As I write to you today from my temporary home office, it’s hard to believe both where this year has taken us and how much further we have to go. I likely echo all of you when I express my hope that 2021 brings us, our loved ones, and our country peace, healing, and progress. 

In March of this year, COVID-19 changed our lives, and education and schools as we knew them to be. A few months later, a national reckoning and conversation about the racism in our country led to further change, and, I hope, progress. It has been a difficult year for all of us. But as we know the devastation has not been equally felt or experienced, and it’s been our grantees, working all across the country, who have risen to the challenge of supporting the children, families, and educators most impacted by the difficulties of this year.

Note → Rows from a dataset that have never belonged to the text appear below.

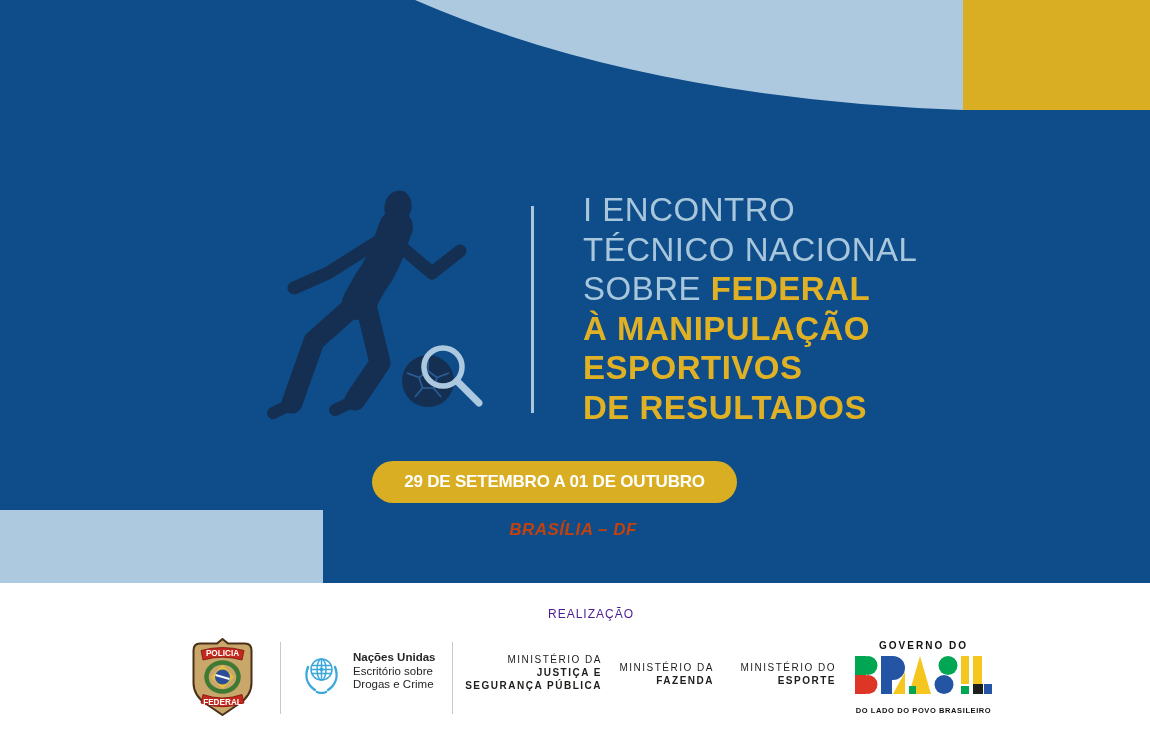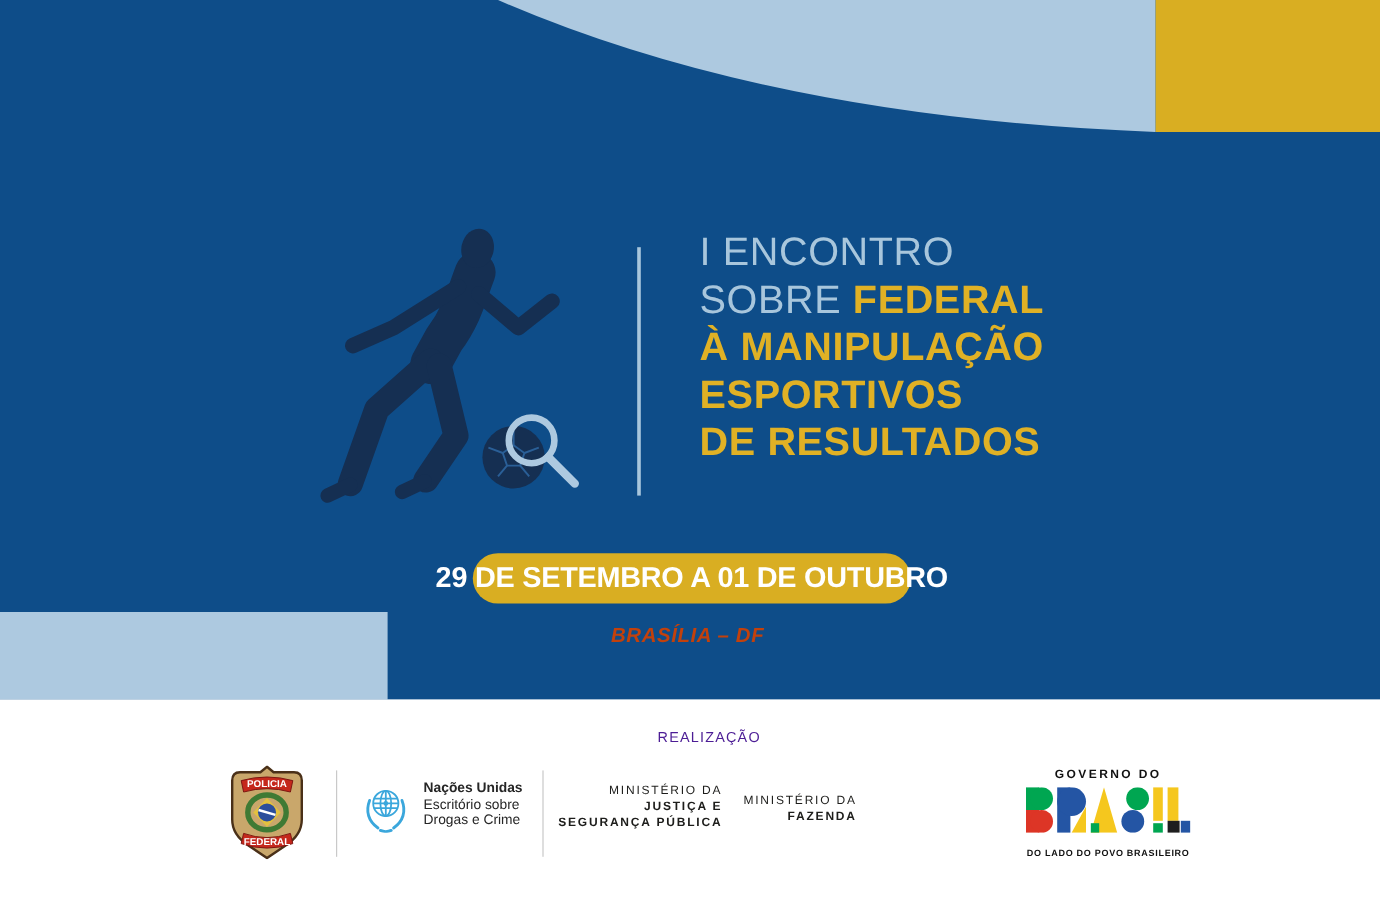"TÉCNICO NACIONAL" div.blue { html: none -> <div>TÉCNICO NACIONAL</div> }
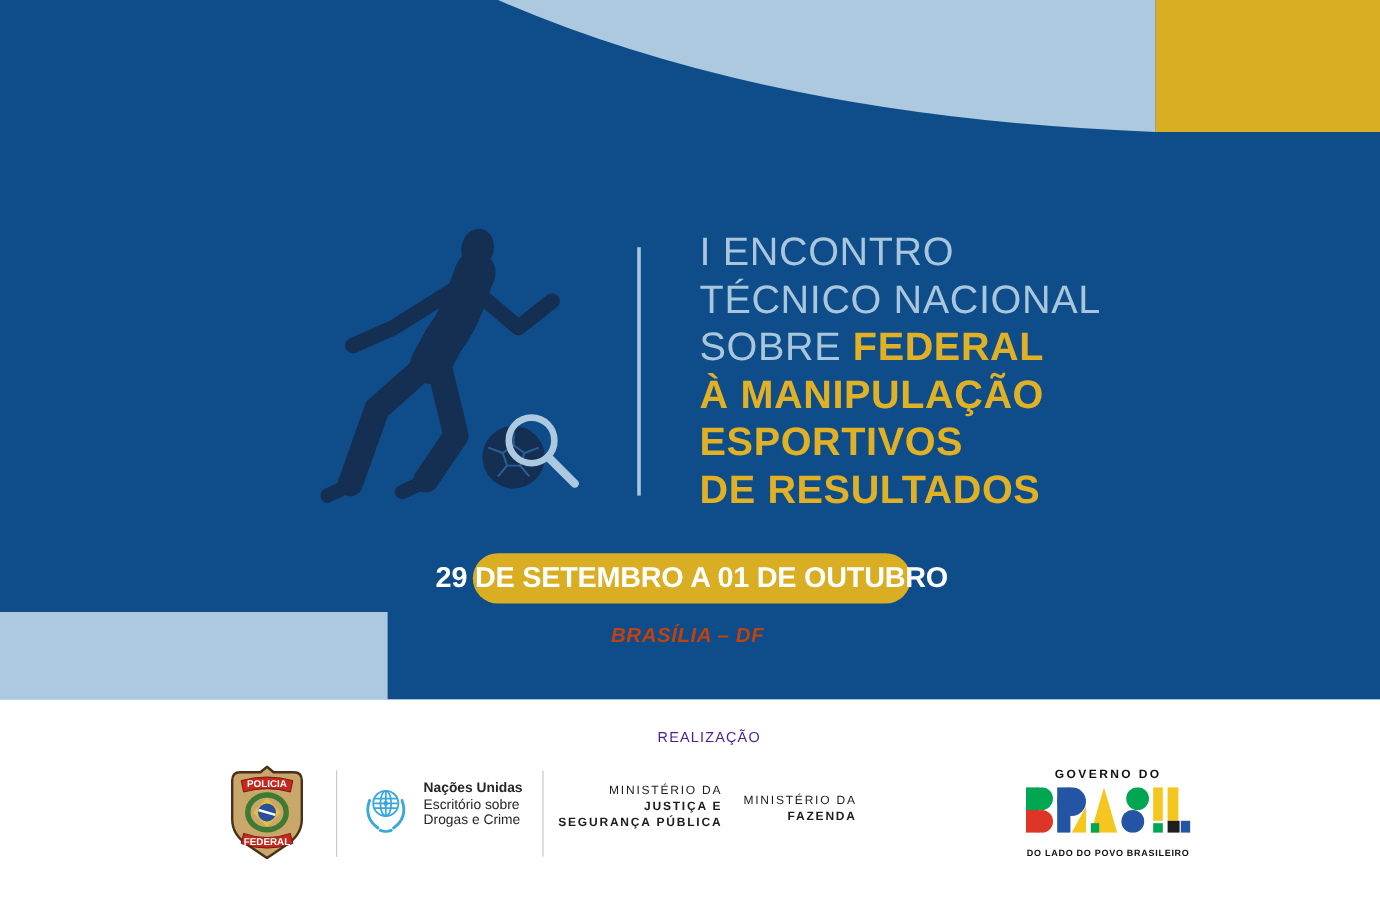"29 DE SETEMBRO A 01" .date-pill { font-size: 24px -> 17px; left: 394px -> 372px }
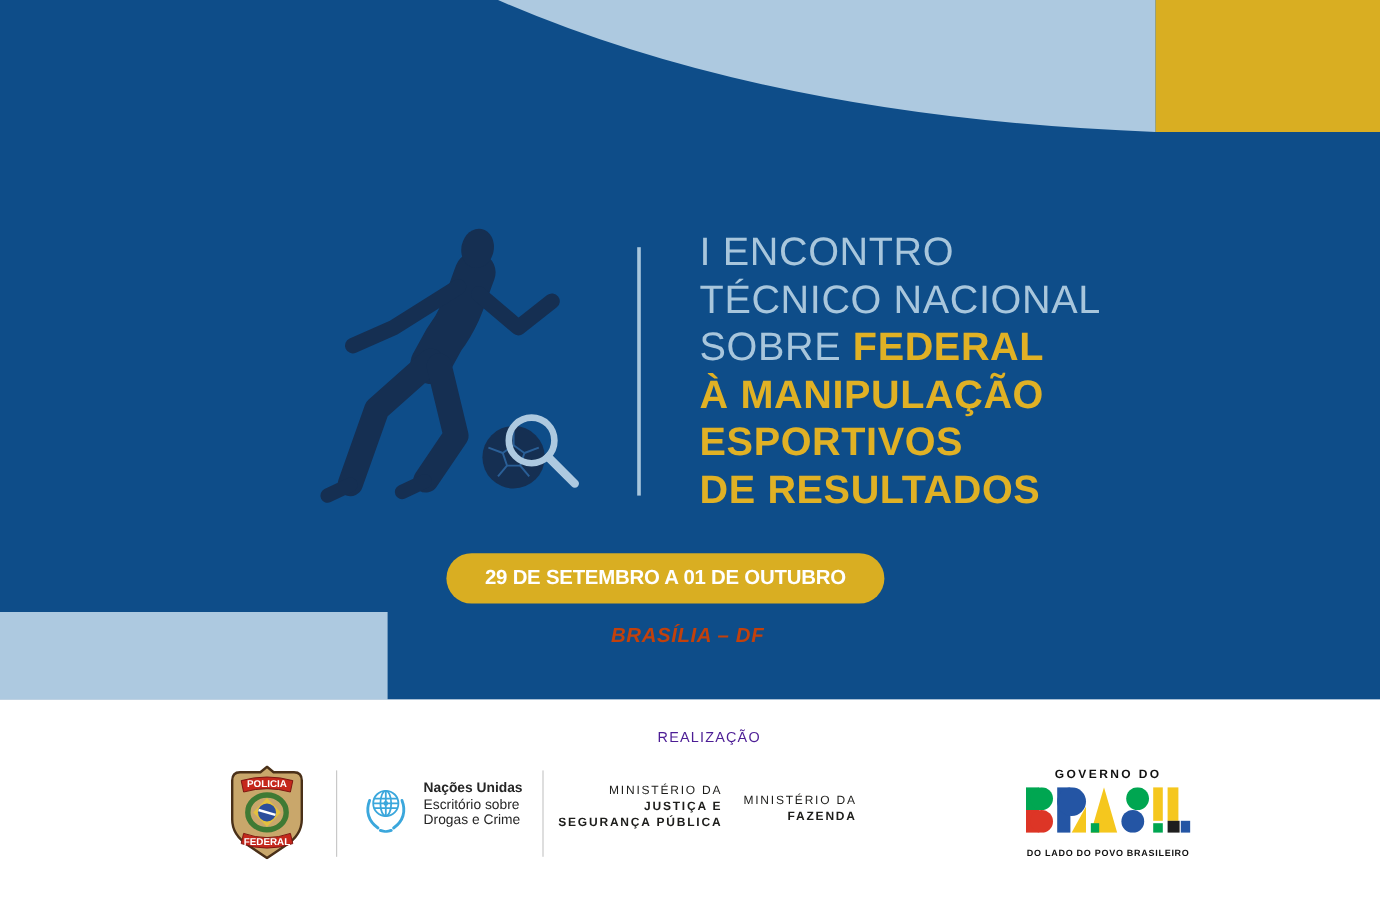"MINISTÉRIO DO" div.abs { html: none -> <div> <div>MINISTÉRIO DO</div> <div>ESPORTE</div> </div> }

Just as we’ve seen our grantees adapt their work and challenge the assumptions that drove their initial programs, we had the privilege and opportunity to rethink how we approach our grantmaking in service of greater grantee support and impact, especially in these unprecedented times. As a Foundation, we provided $6.2 million in rapid response funding in the wake of COVID-19. Of that amount, $1.8 million was to help organizations scale to meet new demand due to the pandemic and $825,000 was to help grantees innovate by digitizing formerly in-person solutions. We also contributed a total of $3 million to Robin Hood’s Relief Fund to support vulnerable New Yorkers and to the New Jersey Pandemic Relief Fund, which is supporting COVID-19 relief efforts throughout the state.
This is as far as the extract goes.